Joe Raedle/Newsmakers/Getty

According to new research released by the Georgetown University Health Policy Institute, families living in rural areas and small towns benefit more from Medicaid than those in metropolitan areas. The biggest disparity is among children: Nearly half of kids living in rural areas (45 percent) are insured through Medicaid, versus 38 percent in cities. Adults living in rural areas also benefited the most in the states that expanded Medicaid under Obamacare, with the uninsurance rate dropping by 11 percent, compared to 9 percent in metropolitan areas.

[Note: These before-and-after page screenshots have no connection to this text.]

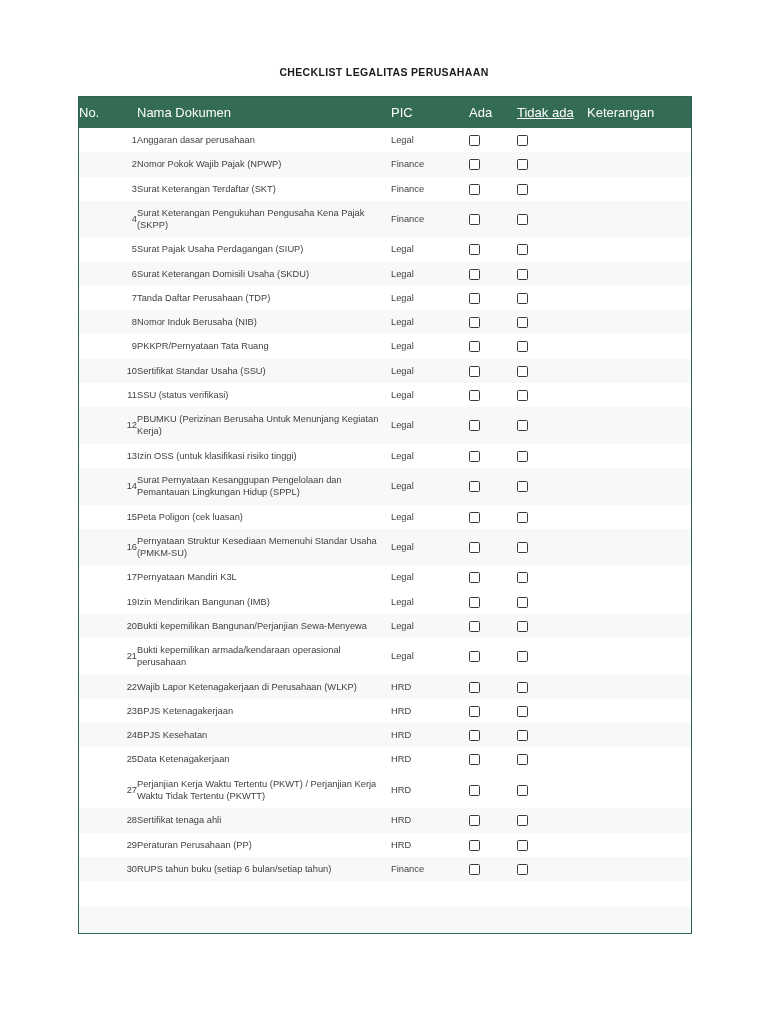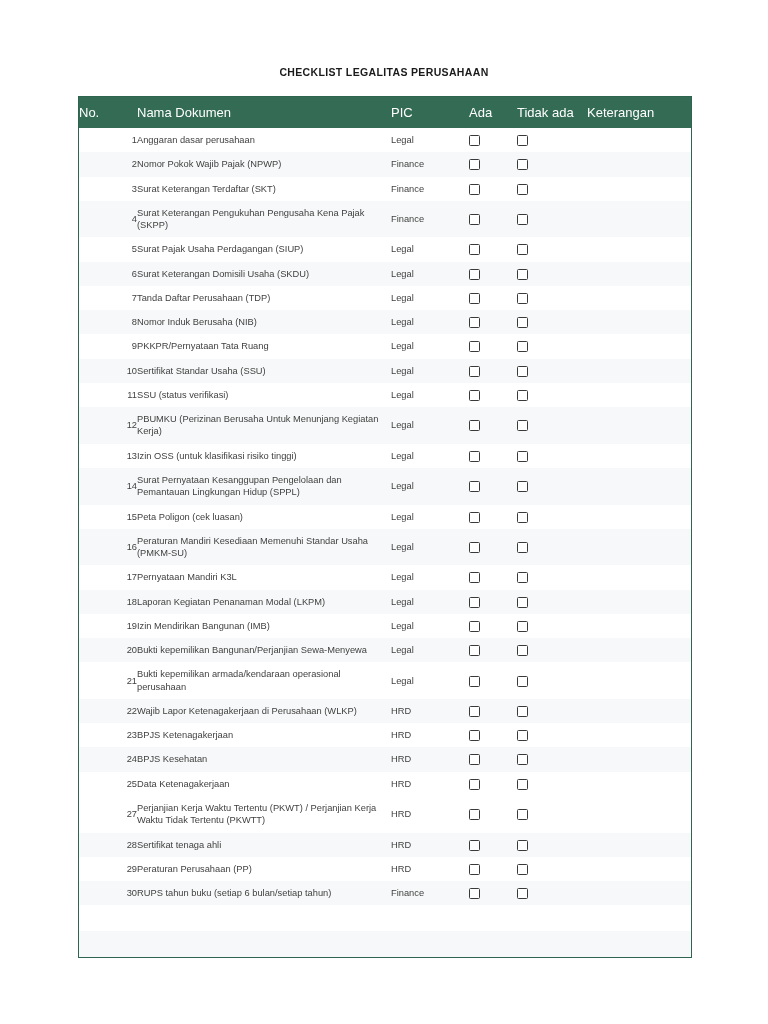--- a/index.html
+++ b/index.html
@@ -65,7 +65,7 @@
   th.c-nama      { width: 254px; padding-left: 8px; }
   th.c-pic       { width: 78px;  padding-left: 9px; }
   th.c-ada       { width: 48px;  text-align: left; padding-left: 9px; }
-  th.c-tidak     { width: 70px;  text-align: left; padding-left: 6px; }
+  th.c-tidak     { width: 70px;  text-align: left; padding-left: 6px; text-decoration: underline; }
   th.c-ket       { width: 104px; padding-left: 7px; }
 
   

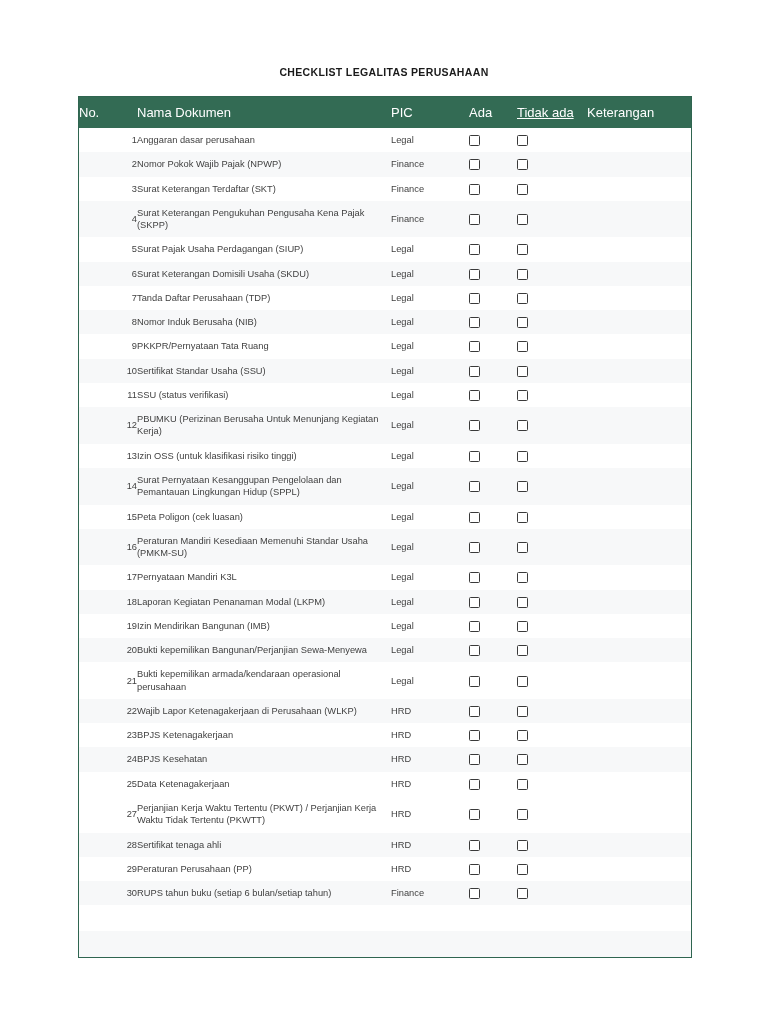--- a/index.html
+++ b/index.html
@@ -246,7 +246,7 @@
           </tr>
           <tr class="alt">
             <td class="c-no">16</td>
-            <td class="c-nama">Peraturan Mandiri Kesediaan Memenuhi Standar Usaha (PMKM-SU)</td>
+            <td class="c-nama">Pernyataan Struktur Kesediaan Memenuhi Standar Usaha (PMKM-SU)</td>
             <td class="c-pic">Legal</td>
             <td class="c-ada"><span class="cbox"></span></td>
             <td class="c-tidak"><span class="cbox"></span></td>

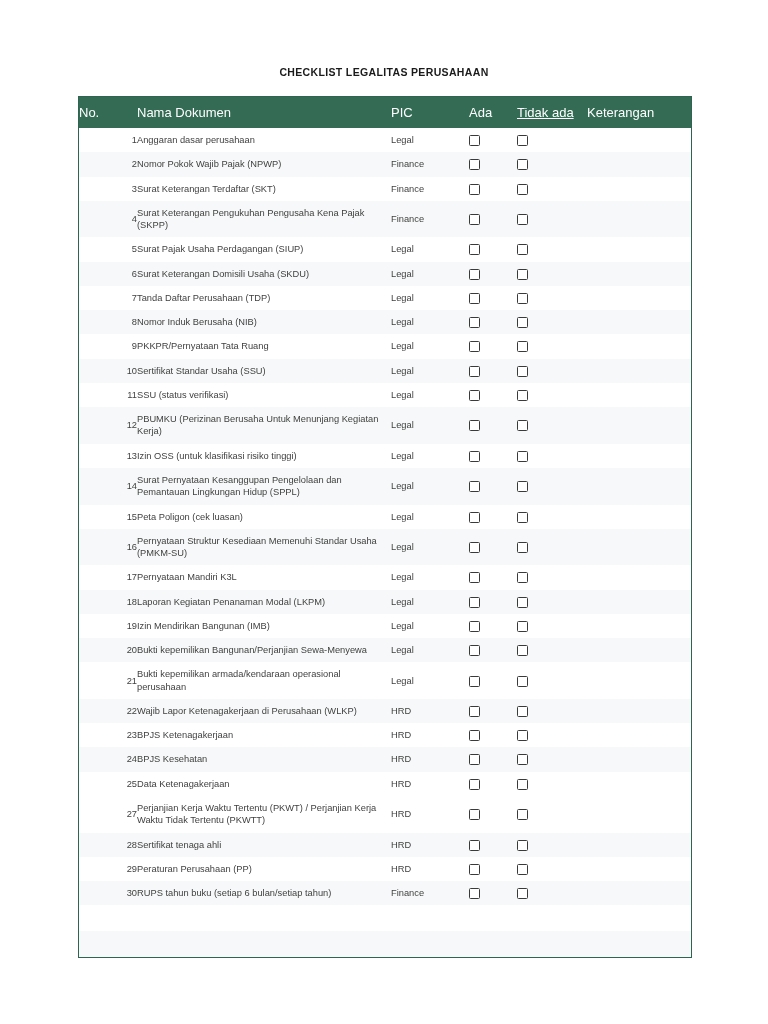--- a/index.html
+++ b/index.html
@@ -260,14 +260,6 @@
             <td class="c-tidak"><span class="cbox"></span></td>
             <td class="c-ket"></td>
           </tr>
-          <tr class="alt">
-            <td class="c-no">18</td>
-            <td class="c-nama">Laporan Kegiatan Penanaman Modal (LKPM)</td>
-            <td class="c-pic">Legal</td>
-            <td class="c-ada"><span class="cbox"></span></td>
-            <td class="c-tidak"><span class="cbox"></span></td>
-            <td class="c-ket"></td>
-          </tr>
           <tr>
             <td class="c-no">19</td>
             <td class="c-nama">Izin Mendirikan Bangunan (IMB)</td>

As has been widely covered, in the 2016 election, rural areas swung hard for Trump, who campaigned on protecting Medicaid, a promise that was promptly reversed in the House-passed Trumpcare bill that would cut more than $800 billion from the program. The Georgetown report shows the extent to which Medicaid is a lifeline to these rural communities. According to a post by Joan Alker, one of the report’s authors, “One of the reasons that rural areas and small towns rely on Medicaid more is because the overall poverty rates are higher and the types of jobs there, such as agriculture or small businesses, are less likely to offer insurance.”

Unsurprisingly, a large number of Trump voters oppose cuts to the program. According to polling by the Kaiser Family Foundation, a majority of Trump voters want to keep Medicaid spending the same, and less than a quarter would opt to decrease spending. Disagreement over Medicaid (to burn or to pillage) is already fracturing Senate Republicans, some of whom have pretty much given up the idea of passing a bill. “It’s more likely to fail than not,” Senator Lindsey Graham told the Wall Street Journal.

Any of the cuts to Medicaid currently being considered by Republicans would be disastrous for the rural voters who supported Trump. It would behoove the Democrats to keep driving that fact home.